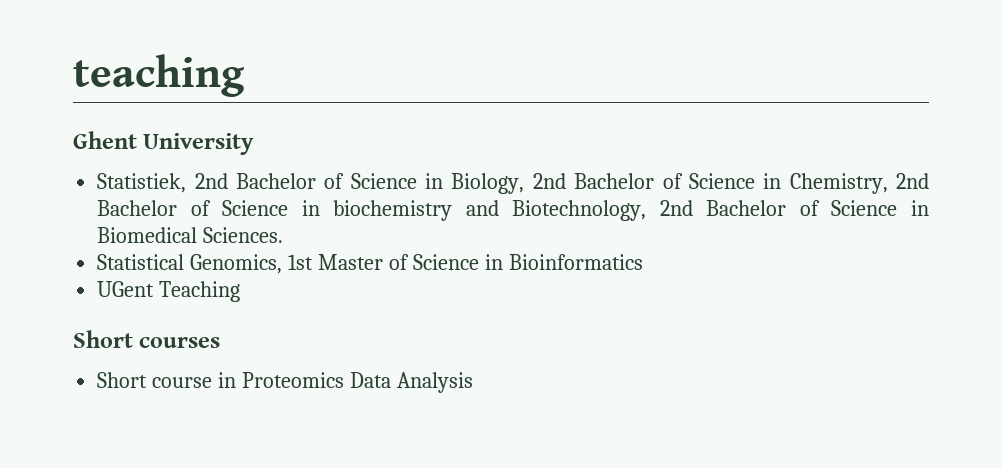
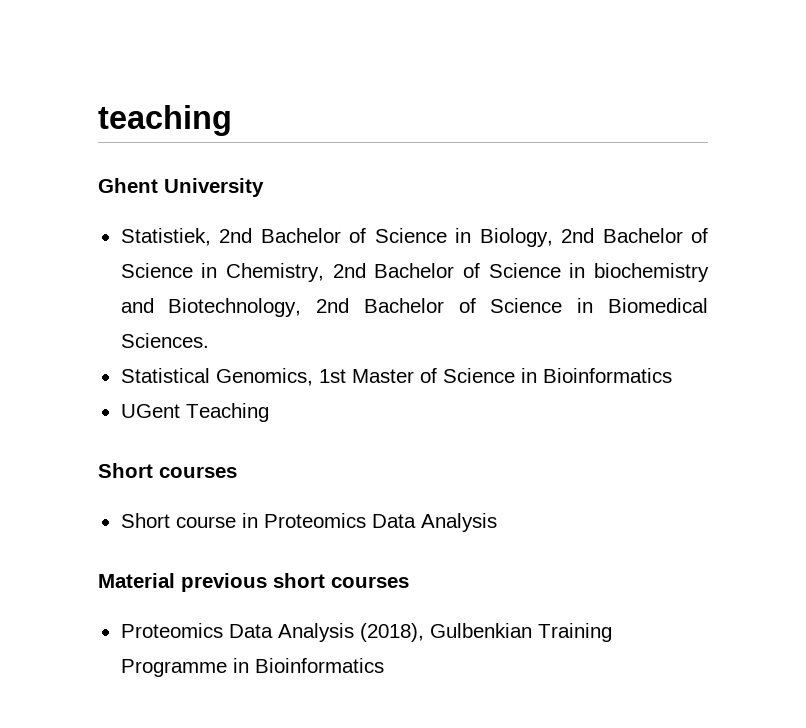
+ Material previous short courses
+ Proteomics Data Analysis (2018), Gulbenkian Training Programme in Bioinformatics

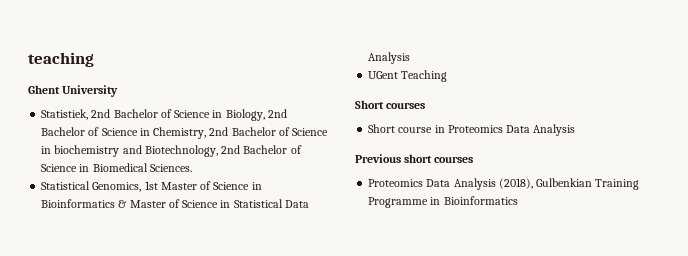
- Statistical Genomics, 1st Master of Science in Bioinformatics
+ Statistical Genomics, 1st Master of Science in Bioinformatics & Master of Science in Statistical Data Analysis
- Material previous short courses
+ Previous short courses

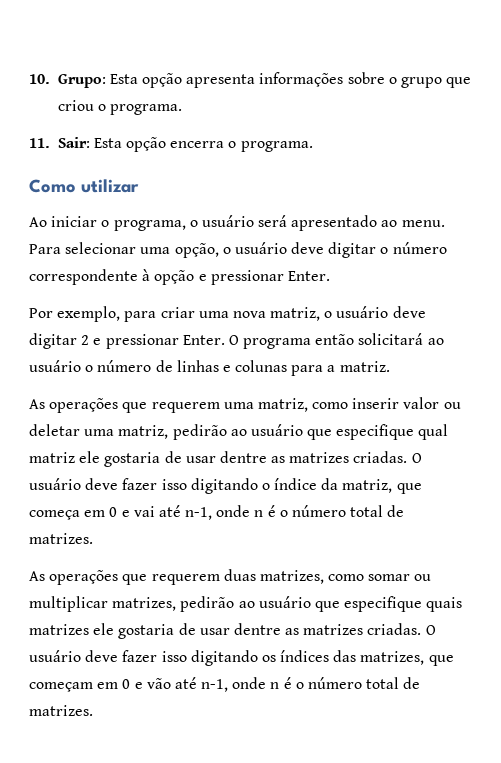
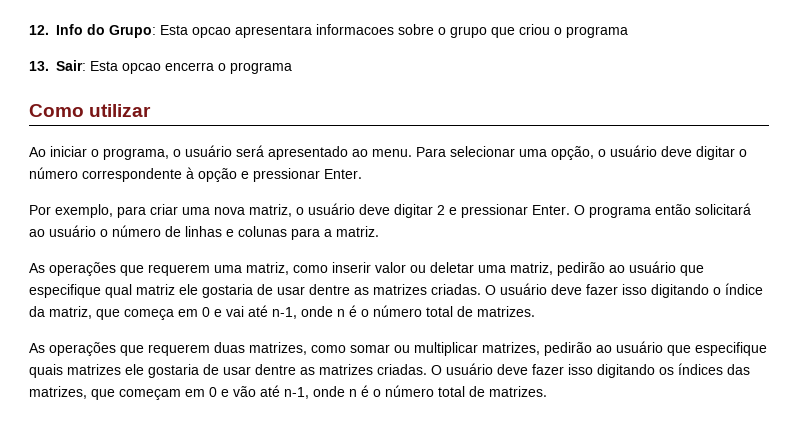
- 10. Grupo: Esta opção apresenta informações sobre o grupo que criou o programa.
- 11. Sair: Esta opção encerra o programa.
+ 12. Info do Grupo: Esta opcao apresentara informacoes sobre o grupo que criou o programa
+ 13. Sair: Esta opcao encerra o programa

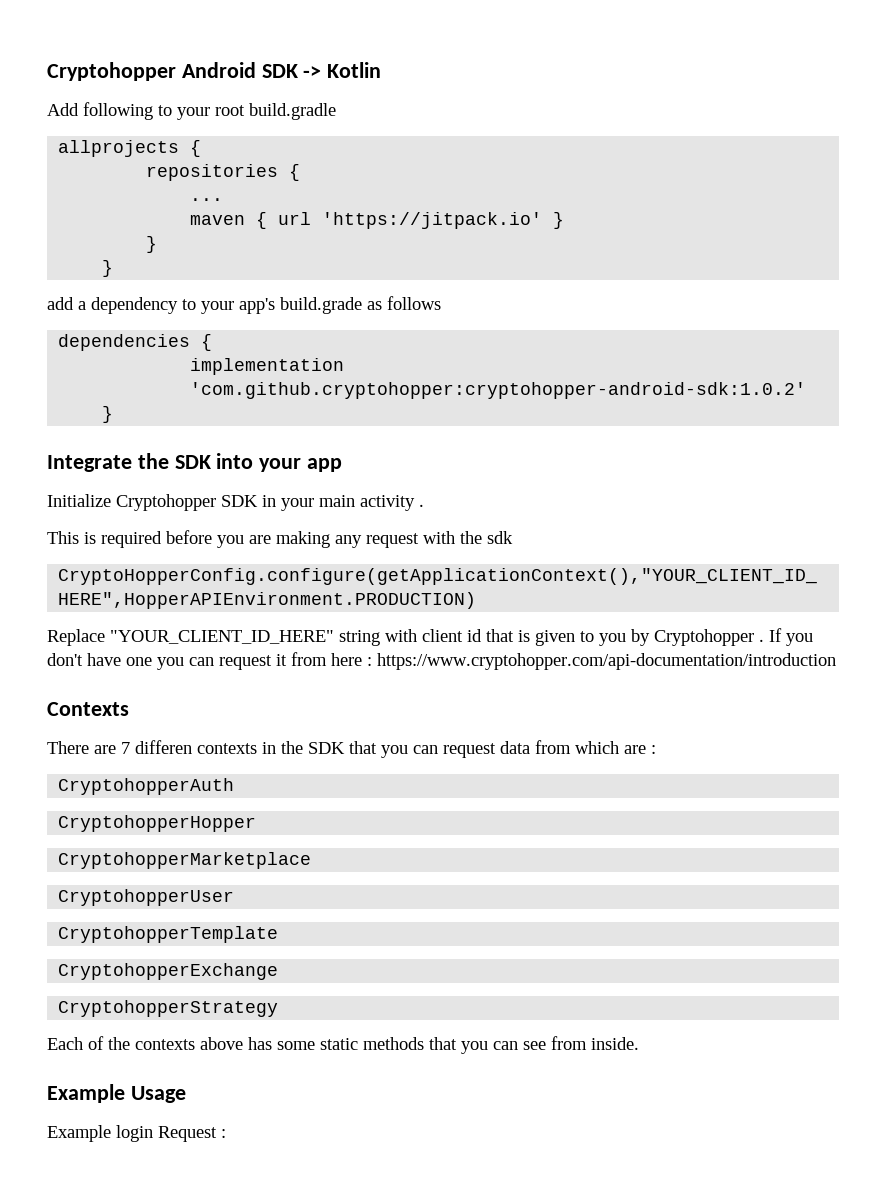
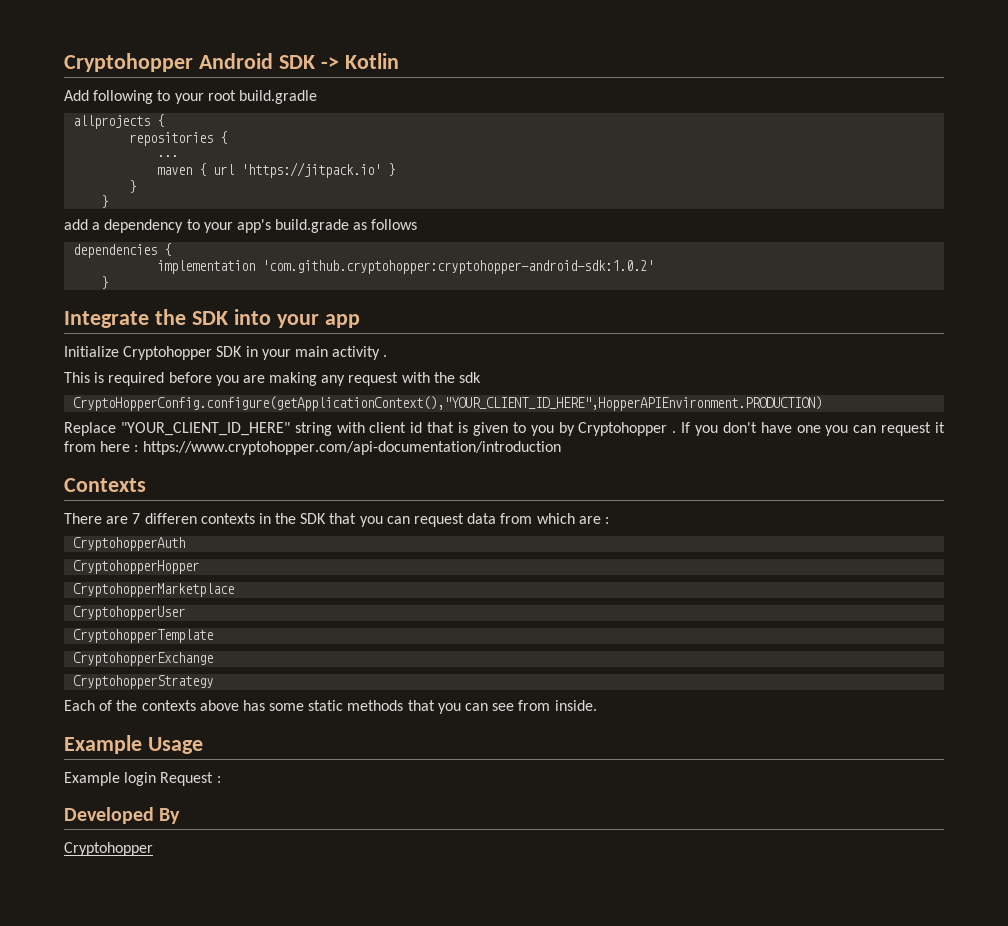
+ Developed By
+ Cryptohopper

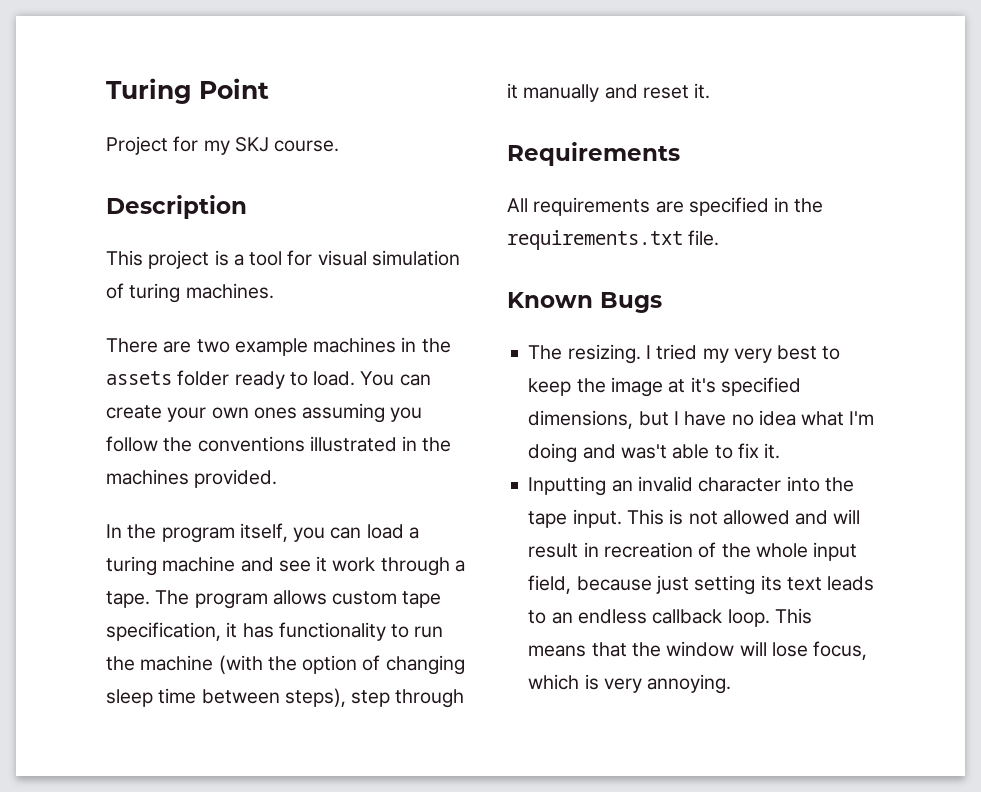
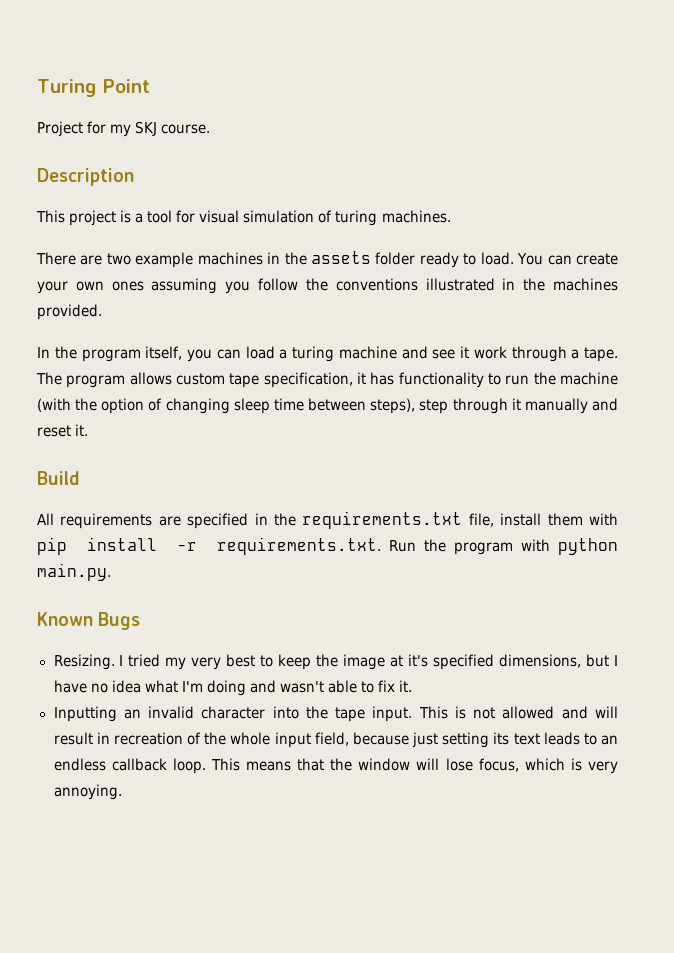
- Requirements
+ Build
- All requirements are specified in the requirements.txt file.
+ All requirements are specified in the requirements.txt file, install them with pip install -r requirements.txt. Run the program with python main.py.
- The resizing.
+ Resizing.
- I tried my very best to keep the image at it's specified dimensions, but I have no idea what I'm doing and was't able to fix it.
+ I tried my very best to keep the image at it's specified dimensions, but I have no idea what I'm doing and wasn't able to fix it.

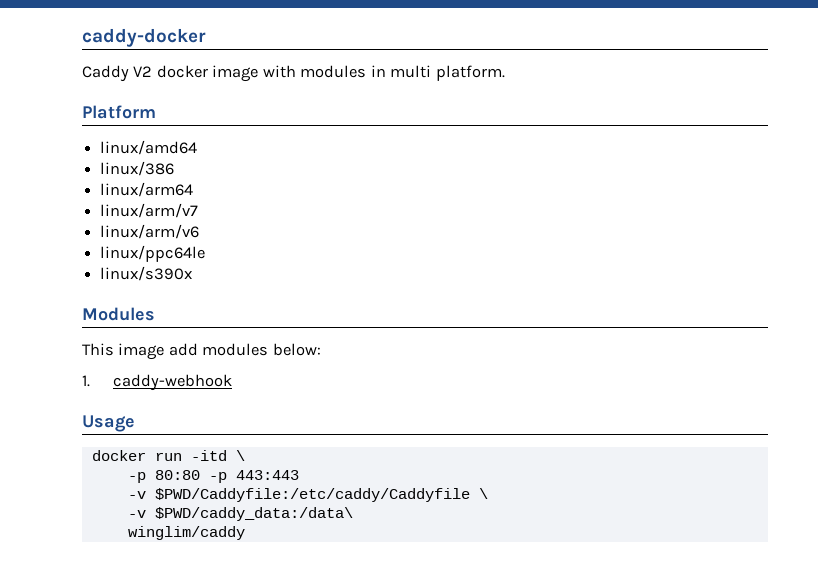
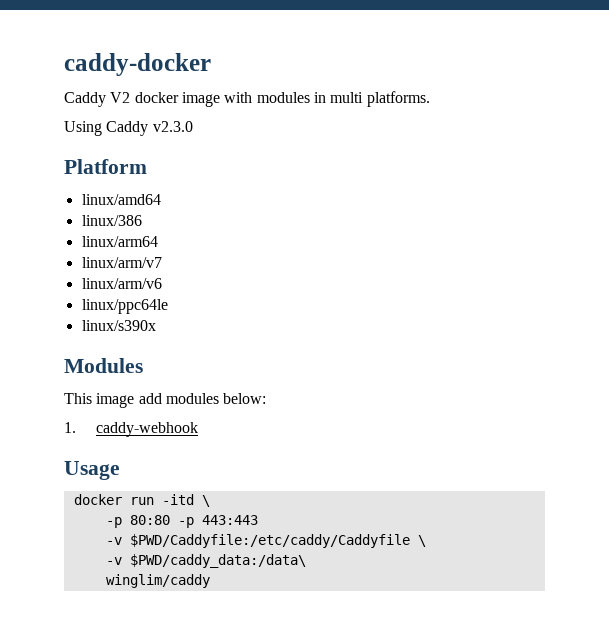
- Caddy V2 docker image with modules in multi platform.
+ Caddy V2 docker image with modules in multi platforms.
+ Using Caddy v2.3.0

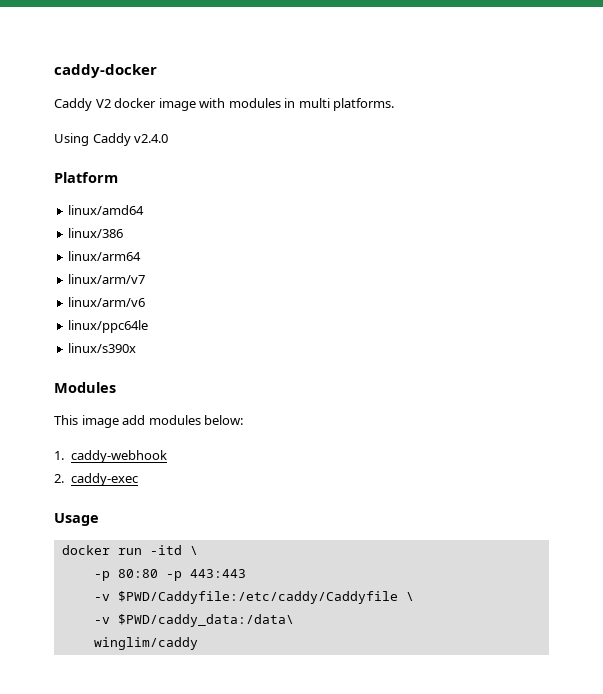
- Using Caddy v2.3.0
+ Using Caddy v2.4.0
+ 2. caddy-exec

========

__How to complete this task__
Copy out, in full, each line above that has the word "Master" in it.

__Reply__
- Statistical Genomics, 1st Master of Science in Bioinformatics
+ Statistical Genomics, 1st Master of Science in Bioinformatics & Master of Science in Statistical Data Analysis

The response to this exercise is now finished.